Scan the data below and work out how many of its lines contain the word "ditVereffenen". Give only that number.

-- EXERCISE MATERIAL follows --

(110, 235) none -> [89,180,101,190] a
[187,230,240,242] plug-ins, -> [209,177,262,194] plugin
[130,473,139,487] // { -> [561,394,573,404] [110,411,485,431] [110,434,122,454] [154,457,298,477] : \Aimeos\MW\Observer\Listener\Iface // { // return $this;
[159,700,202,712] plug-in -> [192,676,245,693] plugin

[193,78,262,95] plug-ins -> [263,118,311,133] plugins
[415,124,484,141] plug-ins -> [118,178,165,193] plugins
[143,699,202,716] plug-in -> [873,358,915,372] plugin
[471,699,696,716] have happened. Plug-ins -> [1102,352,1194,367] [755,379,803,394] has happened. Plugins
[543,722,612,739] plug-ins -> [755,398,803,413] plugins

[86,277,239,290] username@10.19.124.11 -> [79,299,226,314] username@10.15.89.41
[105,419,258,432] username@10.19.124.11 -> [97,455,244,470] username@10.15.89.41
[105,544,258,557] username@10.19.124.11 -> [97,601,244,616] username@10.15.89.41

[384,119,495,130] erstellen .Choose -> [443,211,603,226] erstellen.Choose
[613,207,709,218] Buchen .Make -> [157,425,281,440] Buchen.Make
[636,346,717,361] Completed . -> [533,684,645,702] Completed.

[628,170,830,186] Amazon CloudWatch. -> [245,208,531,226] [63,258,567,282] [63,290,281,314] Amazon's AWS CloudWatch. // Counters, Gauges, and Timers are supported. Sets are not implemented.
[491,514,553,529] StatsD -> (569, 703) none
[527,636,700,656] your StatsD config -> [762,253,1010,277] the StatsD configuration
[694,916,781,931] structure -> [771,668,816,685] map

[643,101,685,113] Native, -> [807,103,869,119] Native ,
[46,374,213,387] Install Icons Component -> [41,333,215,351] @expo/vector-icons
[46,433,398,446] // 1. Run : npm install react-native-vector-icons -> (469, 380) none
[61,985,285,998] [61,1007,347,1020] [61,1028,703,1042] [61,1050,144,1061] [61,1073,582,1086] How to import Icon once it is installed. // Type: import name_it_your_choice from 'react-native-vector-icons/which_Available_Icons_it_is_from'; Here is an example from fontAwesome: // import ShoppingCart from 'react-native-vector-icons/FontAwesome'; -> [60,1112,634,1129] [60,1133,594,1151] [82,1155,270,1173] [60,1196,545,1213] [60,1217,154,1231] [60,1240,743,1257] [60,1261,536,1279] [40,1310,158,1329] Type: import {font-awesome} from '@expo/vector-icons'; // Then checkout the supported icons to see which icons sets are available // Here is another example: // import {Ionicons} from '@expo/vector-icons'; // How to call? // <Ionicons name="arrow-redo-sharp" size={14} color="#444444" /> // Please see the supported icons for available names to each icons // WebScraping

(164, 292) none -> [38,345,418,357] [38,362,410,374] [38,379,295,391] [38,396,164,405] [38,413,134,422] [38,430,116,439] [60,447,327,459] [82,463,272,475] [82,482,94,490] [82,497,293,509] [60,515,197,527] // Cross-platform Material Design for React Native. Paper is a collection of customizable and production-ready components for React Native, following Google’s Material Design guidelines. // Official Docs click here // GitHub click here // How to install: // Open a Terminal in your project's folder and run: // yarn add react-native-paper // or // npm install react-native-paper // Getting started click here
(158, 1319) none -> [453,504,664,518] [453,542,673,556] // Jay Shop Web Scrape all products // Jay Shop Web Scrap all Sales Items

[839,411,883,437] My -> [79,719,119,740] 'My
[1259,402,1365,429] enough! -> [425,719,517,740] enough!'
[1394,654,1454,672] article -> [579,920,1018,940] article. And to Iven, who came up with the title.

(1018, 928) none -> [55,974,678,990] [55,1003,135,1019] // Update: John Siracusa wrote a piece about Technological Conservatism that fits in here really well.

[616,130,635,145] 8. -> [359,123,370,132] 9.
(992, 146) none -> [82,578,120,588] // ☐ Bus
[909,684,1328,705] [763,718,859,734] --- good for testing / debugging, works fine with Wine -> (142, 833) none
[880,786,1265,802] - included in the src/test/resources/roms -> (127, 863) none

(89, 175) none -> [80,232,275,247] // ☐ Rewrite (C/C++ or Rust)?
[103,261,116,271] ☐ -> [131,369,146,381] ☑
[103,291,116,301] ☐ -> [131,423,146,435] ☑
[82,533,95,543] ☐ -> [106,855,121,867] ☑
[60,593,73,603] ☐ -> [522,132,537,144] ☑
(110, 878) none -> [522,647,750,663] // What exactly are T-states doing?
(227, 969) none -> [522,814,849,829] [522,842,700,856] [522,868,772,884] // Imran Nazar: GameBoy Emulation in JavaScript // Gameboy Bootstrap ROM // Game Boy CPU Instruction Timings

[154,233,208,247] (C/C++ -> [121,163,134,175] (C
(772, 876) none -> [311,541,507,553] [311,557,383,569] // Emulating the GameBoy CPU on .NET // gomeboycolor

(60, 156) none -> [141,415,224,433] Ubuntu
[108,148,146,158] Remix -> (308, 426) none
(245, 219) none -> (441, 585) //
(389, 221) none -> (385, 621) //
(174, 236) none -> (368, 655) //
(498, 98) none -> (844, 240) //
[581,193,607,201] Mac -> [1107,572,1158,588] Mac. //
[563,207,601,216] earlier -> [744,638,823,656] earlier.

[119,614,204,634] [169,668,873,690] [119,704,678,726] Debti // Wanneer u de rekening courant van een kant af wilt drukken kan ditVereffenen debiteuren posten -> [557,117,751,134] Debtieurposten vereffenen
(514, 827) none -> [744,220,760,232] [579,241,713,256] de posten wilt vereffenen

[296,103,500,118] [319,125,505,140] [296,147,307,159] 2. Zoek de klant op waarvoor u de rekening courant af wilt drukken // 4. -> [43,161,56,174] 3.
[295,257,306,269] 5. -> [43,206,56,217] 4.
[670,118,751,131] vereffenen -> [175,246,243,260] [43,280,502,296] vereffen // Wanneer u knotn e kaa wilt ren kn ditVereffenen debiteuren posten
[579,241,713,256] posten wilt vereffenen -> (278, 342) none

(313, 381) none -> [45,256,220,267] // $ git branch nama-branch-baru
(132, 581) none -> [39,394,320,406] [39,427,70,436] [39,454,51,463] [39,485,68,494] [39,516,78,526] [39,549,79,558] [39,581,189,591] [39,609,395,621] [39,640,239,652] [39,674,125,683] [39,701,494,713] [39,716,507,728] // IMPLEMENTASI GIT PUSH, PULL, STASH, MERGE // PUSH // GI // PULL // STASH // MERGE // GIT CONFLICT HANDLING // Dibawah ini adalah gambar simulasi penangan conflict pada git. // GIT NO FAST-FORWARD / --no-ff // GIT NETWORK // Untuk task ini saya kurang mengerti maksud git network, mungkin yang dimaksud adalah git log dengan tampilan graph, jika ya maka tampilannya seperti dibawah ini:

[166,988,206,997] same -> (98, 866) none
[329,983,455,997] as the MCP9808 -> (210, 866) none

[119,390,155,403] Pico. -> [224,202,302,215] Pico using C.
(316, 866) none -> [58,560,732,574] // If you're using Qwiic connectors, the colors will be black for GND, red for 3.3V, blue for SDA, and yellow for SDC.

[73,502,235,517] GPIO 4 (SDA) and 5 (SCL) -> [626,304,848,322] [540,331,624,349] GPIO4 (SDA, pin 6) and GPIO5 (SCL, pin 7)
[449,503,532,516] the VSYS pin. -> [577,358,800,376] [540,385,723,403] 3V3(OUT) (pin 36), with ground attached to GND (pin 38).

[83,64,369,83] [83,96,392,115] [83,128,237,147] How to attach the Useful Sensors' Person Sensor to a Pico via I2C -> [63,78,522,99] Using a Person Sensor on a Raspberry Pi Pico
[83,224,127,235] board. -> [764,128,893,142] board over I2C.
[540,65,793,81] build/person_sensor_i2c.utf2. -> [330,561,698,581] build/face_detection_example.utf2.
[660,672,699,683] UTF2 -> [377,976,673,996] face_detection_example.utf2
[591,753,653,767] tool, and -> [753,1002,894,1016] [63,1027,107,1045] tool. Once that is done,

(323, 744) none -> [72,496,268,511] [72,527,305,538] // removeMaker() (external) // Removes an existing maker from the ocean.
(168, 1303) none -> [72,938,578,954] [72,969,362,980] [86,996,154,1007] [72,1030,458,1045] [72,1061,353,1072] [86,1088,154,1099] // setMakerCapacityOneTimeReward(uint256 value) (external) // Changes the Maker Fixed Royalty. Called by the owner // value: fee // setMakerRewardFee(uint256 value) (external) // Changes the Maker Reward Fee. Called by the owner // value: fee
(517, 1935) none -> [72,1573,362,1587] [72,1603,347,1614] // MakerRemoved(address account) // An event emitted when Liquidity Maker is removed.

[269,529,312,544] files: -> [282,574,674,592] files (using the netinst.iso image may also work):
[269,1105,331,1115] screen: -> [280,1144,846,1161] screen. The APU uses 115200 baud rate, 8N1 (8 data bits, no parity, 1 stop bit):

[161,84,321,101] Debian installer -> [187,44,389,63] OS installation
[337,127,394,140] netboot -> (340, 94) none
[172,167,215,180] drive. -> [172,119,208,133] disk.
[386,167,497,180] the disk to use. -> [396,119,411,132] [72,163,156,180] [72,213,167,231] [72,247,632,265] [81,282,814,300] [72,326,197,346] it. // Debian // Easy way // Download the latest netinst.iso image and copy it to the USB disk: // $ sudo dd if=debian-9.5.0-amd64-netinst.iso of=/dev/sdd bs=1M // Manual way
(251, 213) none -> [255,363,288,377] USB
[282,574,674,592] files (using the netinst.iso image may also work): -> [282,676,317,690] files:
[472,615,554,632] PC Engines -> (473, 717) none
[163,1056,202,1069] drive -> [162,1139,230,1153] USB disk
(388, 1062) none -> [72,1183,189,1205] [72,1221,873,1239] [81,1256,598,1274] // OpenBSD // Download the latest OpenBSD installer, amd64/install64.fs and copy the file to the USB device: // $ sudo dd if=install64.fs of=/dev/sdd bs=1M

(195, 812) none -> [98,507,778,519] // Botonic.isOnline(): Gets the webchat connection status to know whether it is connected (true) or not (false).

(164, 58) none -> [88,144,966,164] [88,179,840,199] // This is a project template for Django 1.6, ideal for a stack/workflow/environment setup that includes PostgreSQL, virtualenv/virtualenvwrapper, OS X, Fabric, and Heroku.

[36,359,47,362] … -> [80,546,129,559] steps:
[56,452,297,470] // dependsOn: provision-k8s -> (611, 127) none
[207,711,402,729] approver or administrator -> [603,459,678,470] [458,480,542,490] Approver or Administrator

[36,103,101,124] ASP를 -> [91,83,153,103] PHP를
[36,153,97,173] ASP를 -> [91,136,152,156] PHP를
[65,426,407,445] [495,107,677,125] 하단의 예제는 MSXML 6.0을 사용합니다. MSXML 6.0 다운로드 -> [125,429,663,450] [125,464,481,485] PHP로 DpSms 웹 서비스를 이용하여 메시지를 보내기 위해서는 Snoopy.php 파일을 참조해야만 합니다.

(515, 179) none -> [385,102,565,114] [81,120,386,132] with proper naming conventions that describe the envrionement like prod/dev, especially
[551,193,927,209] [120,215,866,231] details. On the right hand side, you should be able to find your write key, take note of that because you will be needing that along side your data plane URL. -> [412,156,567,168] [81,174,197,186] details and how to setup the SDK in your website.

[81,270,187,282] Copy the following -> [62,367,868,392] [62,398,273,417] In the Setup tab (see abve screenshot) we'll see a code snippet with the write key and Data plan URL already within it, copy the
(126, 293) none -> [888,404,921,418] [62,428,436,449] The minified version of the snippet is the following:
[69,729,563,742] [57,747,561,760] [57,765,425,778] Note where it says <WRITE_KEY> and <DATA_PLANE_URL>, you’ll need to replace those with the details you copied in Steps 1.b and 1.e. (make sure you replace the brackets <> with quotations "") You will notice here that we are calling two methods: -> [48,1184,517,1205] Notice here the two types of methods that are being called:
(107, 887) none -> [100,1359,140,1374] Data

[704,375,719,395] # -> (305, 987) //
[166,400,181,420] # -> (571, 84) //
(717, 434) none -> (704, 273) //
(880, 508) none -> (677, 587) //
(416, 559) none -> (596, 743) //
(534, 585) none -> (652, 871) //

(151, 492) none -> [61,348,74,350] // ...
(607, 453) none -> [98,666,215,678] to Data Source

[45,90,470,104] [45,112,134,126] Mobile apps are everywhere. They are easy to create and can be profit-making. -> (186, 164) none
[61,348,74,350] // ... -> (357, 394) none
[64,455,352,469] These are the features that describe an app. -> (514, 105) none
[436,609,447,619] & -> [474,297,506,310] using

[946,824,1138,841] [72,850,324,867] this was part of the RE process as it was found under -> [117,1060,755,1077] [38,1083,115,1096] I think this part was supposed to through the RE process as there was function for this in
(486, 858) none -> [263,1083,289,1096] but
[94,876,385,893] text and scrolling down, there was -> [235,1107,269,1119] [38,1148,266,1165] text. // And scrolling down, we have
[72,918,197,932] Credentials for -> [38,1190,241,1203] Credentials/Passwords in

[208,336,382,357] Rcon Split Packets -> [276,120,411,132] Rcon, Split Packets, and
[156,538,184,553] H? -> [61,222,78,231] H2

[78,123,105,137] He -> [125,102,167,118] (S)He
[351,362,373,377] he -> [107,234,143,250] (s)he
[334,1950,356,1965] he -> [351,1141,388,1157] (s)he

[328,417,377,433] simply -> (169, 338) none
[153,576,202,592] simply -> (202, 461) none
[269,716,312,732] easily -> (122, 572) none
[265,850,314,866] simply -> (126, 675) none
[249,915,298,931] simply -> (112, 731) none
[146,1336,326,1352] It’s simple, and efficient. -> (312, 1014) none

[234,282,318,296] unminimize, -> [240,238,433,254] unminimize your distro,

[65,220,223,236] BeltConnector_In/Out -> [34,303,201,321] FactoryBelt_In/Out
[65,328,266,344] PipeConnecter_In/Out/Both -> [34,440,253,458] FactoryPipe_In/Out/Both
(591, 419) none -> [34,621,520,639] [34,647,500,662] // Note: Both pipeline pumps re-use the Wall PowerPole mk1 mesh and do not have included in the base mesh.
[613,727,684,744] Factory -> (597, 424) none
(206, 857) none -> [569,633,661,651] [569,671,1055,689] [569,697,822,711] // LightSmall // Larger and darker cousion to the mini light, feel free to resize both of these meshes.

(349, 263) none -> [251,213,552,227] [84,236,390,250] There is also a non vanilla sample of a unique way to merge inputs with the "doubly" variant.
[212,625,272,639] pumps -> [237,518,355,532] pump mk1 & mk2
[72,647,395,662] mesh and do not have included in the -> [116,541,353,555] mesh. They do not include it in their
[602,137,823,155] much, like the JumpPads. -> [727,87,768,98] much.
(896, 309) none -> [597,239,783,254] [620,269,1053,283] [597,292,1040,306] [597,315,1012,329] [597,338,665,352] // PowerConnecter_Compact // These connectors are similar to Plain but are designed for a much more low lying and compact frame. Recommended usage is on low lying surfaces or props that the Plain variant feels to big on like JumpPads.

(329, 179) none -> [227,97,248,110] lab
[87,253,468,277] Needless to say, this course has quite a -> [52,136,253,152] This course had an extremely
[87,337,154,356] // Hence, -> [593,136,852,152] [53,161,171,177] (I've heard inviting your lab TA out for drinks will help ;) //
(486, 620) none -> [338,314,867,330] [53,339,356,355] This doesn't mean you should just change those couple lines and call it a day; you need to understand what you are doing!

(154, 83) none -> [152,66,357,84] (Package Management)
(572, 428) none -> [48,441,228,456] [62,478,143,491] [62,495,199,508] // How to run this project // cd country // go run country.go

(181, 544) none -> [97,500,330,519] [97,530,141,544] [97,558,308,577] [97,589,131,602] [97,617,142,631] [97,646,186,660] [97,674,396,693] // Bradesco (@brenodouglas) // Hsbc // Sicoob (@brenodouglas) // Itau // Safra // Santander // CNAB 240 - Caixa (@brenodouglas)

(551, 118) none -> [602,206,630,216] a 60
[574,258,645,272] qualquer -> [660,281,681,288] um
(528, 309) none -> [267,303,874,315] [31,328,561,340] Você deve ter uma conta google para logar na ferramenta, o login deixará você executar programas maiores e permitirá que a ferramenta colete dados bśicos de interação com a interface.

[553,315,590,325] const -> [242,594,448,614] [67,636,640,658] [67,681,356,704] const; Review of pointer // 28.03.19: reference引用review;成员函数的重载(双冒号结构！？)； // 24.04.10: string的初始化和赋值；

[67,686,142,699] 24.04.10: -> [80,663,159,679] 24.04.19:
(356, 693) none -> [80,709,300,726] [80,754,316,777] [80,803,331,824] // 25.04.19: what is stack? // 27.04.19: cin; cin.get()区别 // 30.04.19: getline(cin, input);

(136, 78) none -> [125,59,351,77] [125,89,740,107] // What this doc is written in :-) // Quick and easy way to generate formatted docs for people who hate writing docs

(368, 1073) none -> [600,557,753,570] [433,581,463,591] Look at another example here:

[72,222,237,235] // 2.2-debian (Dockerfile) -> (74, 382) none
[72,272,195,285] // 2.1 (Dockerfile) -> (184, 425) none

-- EXERCISE MATERIAL concluded --

= RESULT OF THIS EXERCISE =
2